--- Directions ---
Copy exactly, from the beginning of the material below, every line up to and including the one holding "INSURANCE ADVISOR REVIEW]", with the pictures left out.

--- Material supplied ---
◆ ◆ ◆ ◆
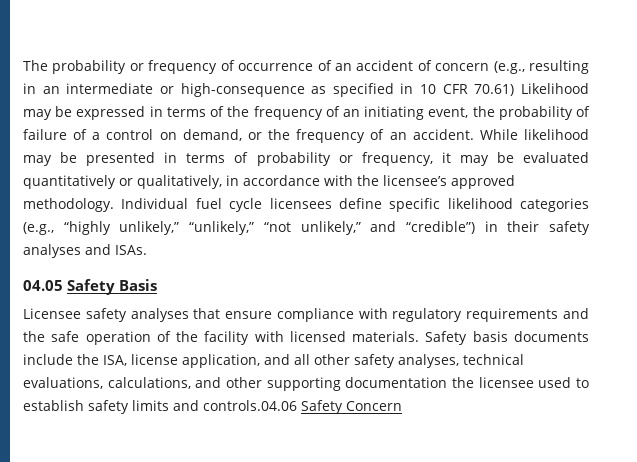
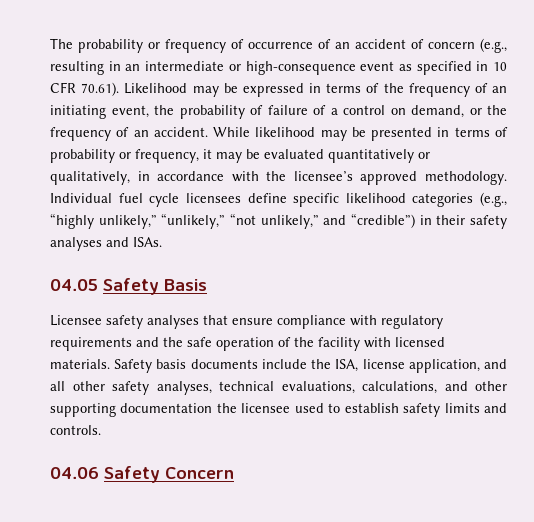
- The probability or frequency of occurrence of an accident of concern (e.g., resulting in an intermediate or high-consequence as specified in 10 CFR 70.61) Likelihood may be expressed in terms of the frequency of an initiating event, the probability of failure of a control on demand, or the frequency of an accident.
+ The probability or frequency of occurrence of an accident of concern (e.g., resulting in an intermediate or high-consequence event as specified in 10 CFR 70.61). Likelihood may be expressed in terms of the frequency of an initiating event, the probability of failure of a control on demand, or the frequency of an accident.
- Safety basis documents include the ISA, license application, and all other safety analyses, technical evaluations, calculations, and other supporting documentation the licensee used to establish safety limits and controls.04.06 Safety Concern
+ Safety basis documents include the ISA, license application, and all other safety analyses, technical evaluations, calculations, and other supporting documentation the licensee used to establish safety limits and controls.
+ 04.06 Safety Concern

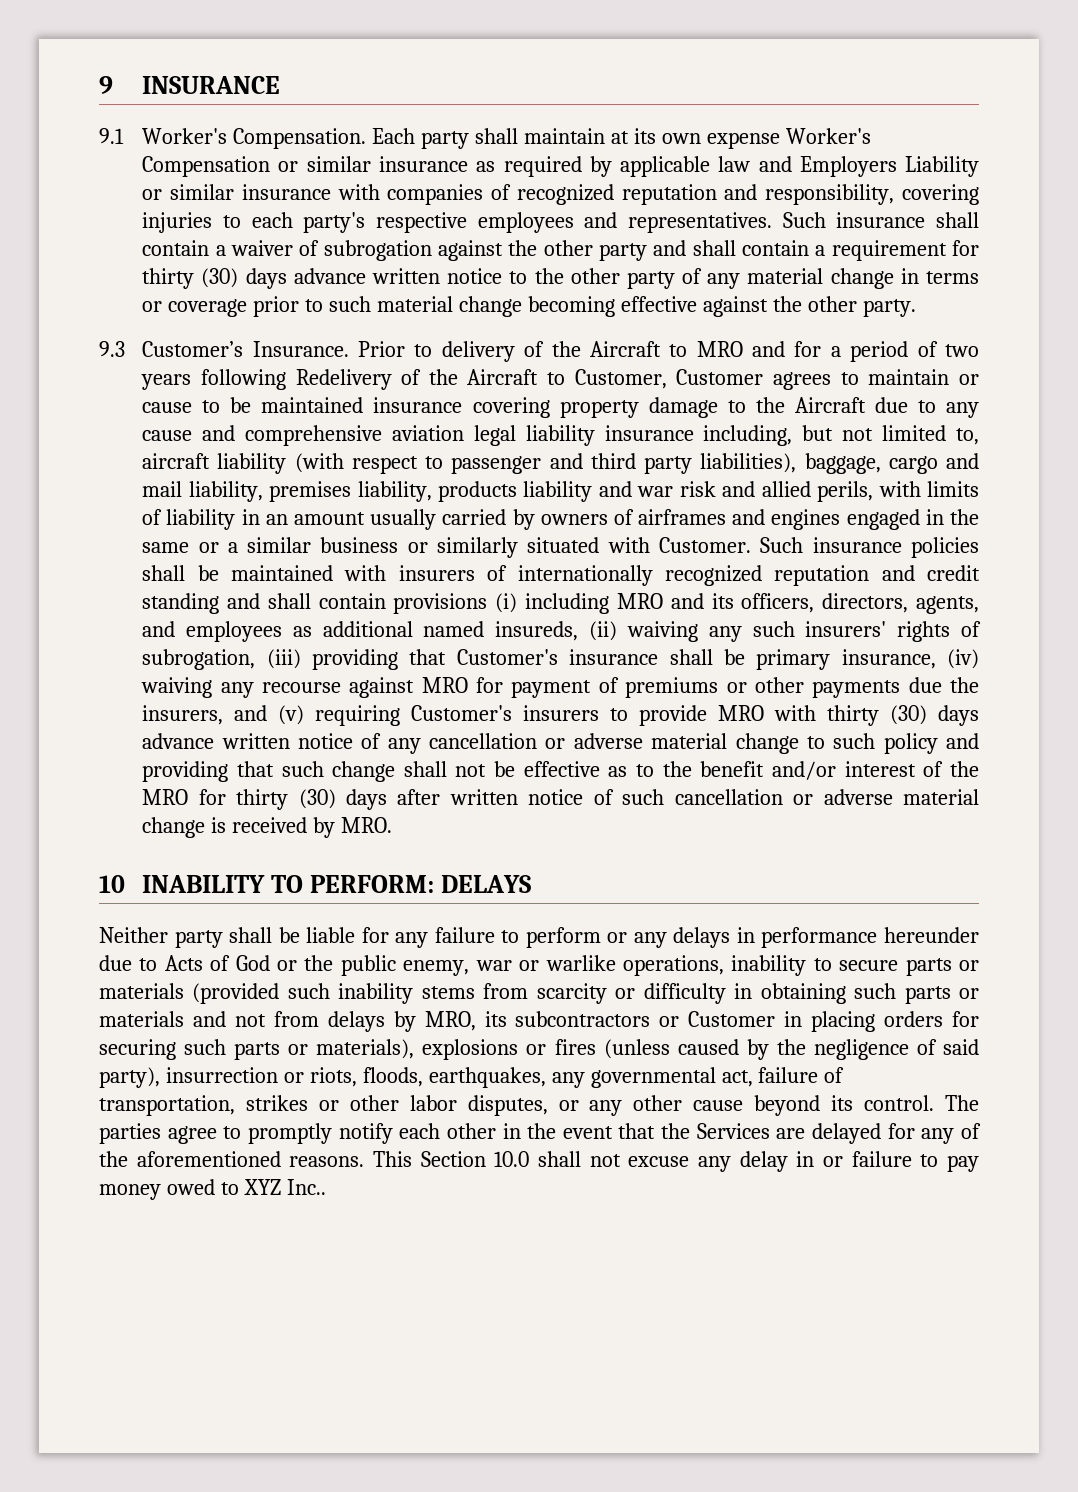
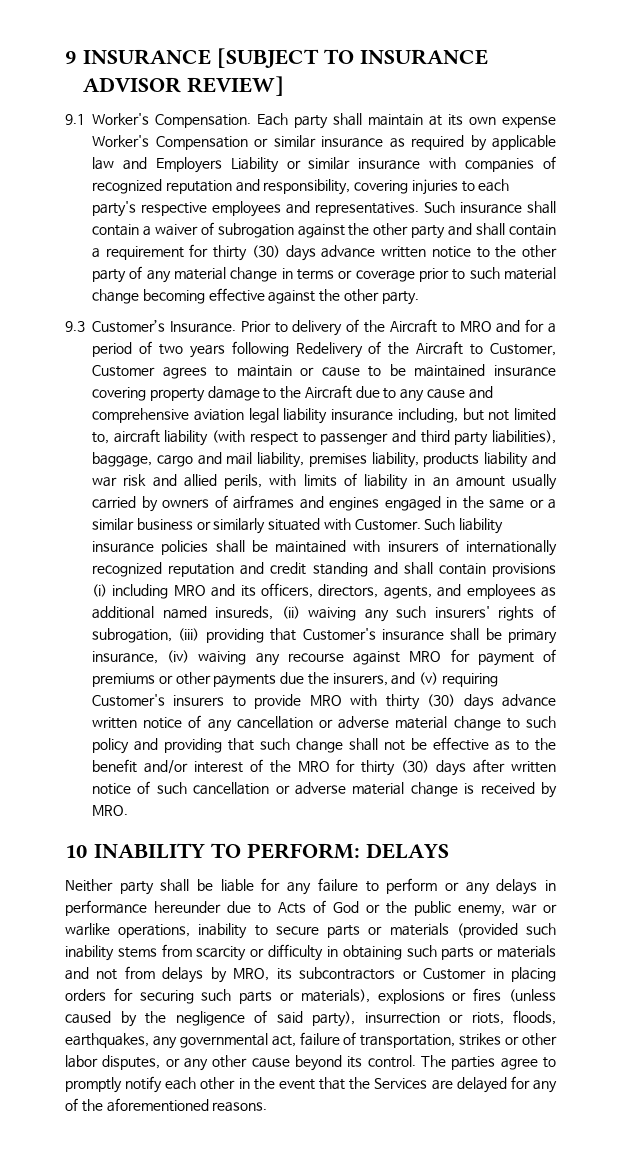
- 9 INSURANCE
+ 9 INSURANCE [SUBJECT TO INSURANCE ADVISOR REVIEW]
- Such insurance policies shall be maintained with insurers of internationally recognized reputation and credit standing and shall contain provisions (i) including MRO and its officers, directors, agents, and employees as additional named insureds, (ii) waiving any such insurers' rights of subrogation, (iii) providing that Customer's insurance shall be primary insurance, (iv) waiving any recourse against MRO for payment of premiums or other payments due the insurers, and (v) requiring Customer's insurers to provide MRO with thirty (30) days advance written notice of any cancellation or adverse material change to such policy and providing that such change shall not be effective as to the benefit and/or interest of the MRO for thirty (30) days after written notice of such cancellation or adverse material change is received by MRO.
+ Such liability insurance policies shall be maintained with insurers of internationally recognized reputation and credit standing and shall contain provisions (i) including MRO and its officers, directors, agents, and employees as additional named insureds, (ii) waiving any such insurers' rights of subrogation, (iii) providing that Customer's insurance shall be primary insurance, (iv) waiving any recourse against MRO for payment of premiums or other payments due the insurers, and (v) requiring Customer's insurers to provide MRO with thirty (30) days advance written notice of any cancellation or adverse material change to such policy and providing that such change shall not be effective as to the benefit and/or interest of the MRO for thirty (30) days after written notice of such cancellation or adverse material change is received by MRO.
- This Section 10.0 shall not excuse any delay in or failure to pay money owed to XYZ Inc..

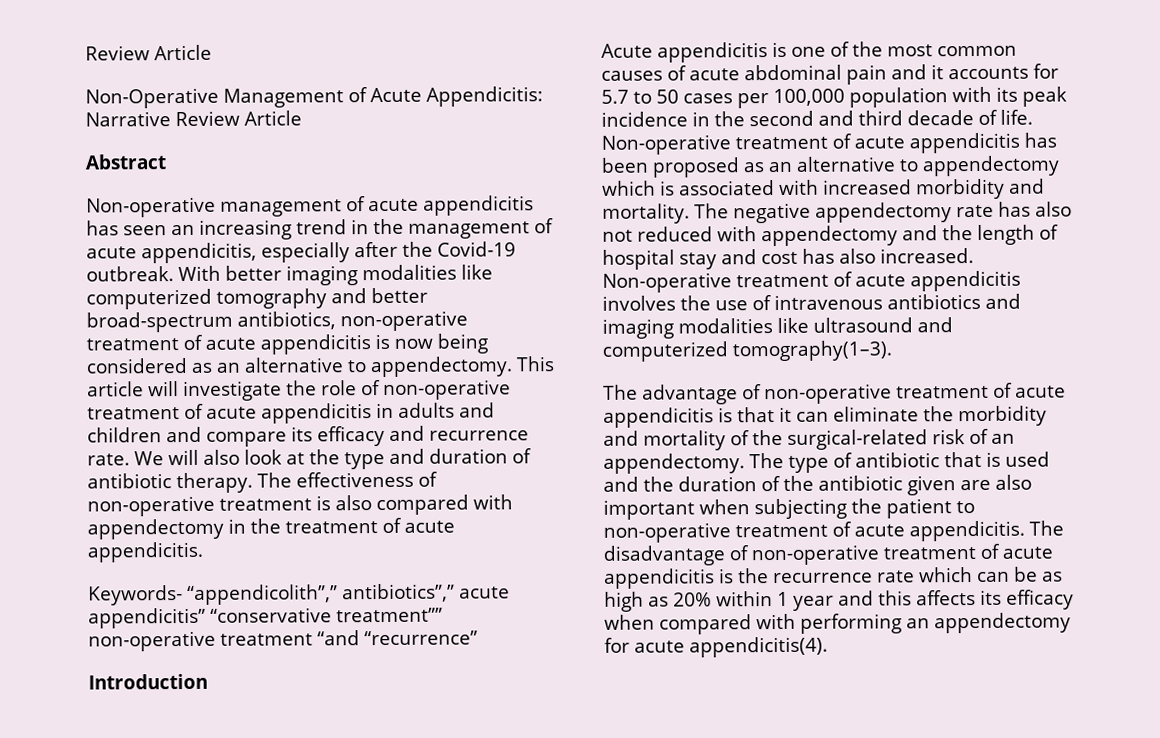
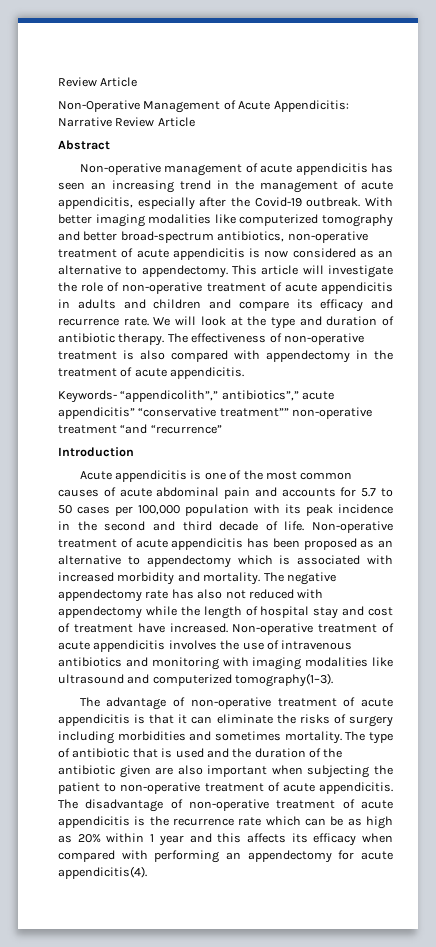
- With better imaging modalities like computerized tomography and better broad-spectrum antibiotics, non-operative treatment of acute appendicitis is now being considered as an alternative to appendectomy.
+ With better imaging modalities like computerized tomography and better broad-spectrum antibiotics, non-operative treatment of acute appendicitis is now considered as an alternative to appendectomy.
- We will also look at the type and duration of antibiotic therapy.
+ We will look at the type and duration of antibiotic therapy.
- Acute appendicitis is one of the most common causes of acute abdominal pain and it accounts for 5.7 to 50 cases per 100,000 population with its peak incidence in the second and third decade of life.
+ Acute appendicitis is one of the most common causes of acute abdominal pain and accounts for 5.7 to 50 cases per 100,000 population with its peak incidence in the second and third decade of life.
- The negative appendectomy rate has also not reduced with appendectomy and the length of hospital stay and cost has also increased.
+ The negative appendectomy rate has also not reduced with appendectomy while the length of hospital stay and cost of treatment have increased.
- Non-operative treatment of acute appendicitis involves the use of intravenous antibiotics and imaging modalities like ultrasound and computerized tomography(1–3).
+ Non-operative treatment of acute appendicitis involves the use of intravenous antibiotics and monitoring with imaging modalities like ultrasound and computerized tomography(1–3).
- The advantage of non-operative treatment of acute appendicitis is that it can eliminate the morbidity and mortality of the surgical-related risk of an appendectomy.
+ The advantage of non-operative treatment of acute appendicitis is that it can eliminate the risks of surgery including morbidities and sometimes mortality.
◆ ◆ ◆ ◆
--- Written answer ---
- The probability or frequency of occurrence of an accident of concern (e.g., resulting in an intermediate or high-consequence as specified in 10 CFR 70.61) Likelihood may be expressed in terms of the frequency of an initiating event, the probability of failure of a control on demand, or the frequency of an accident.
+ The probability or frequency of occurrence of an accident of concern (e.g., resulting in an intermediate or high-consequence event as specified in 10 CFR 70.61). Likelihood may be expressed in terms of the frequency of an initiating event, the probability of failure of a control on demand, or the frequency of an accident.
- Safety basis documents include the ISA, license application, and all other safety analyses, technical evaluations, calculations, and other supporting documentation the licensee used to establish safety limits and controls.04.06 Safety Concern
+ Safety basis documents include the ISA, license application, and all other safety analyses, technical evaluations, calculations, and other supporting documentation the licensee used to establish safety limits and controls.
+ 04.06 Safety Concern

- 9 INSURANCE
+ 9 INSURANCE [SUBJECT TO INSURANCE ADVISOR REVIEW]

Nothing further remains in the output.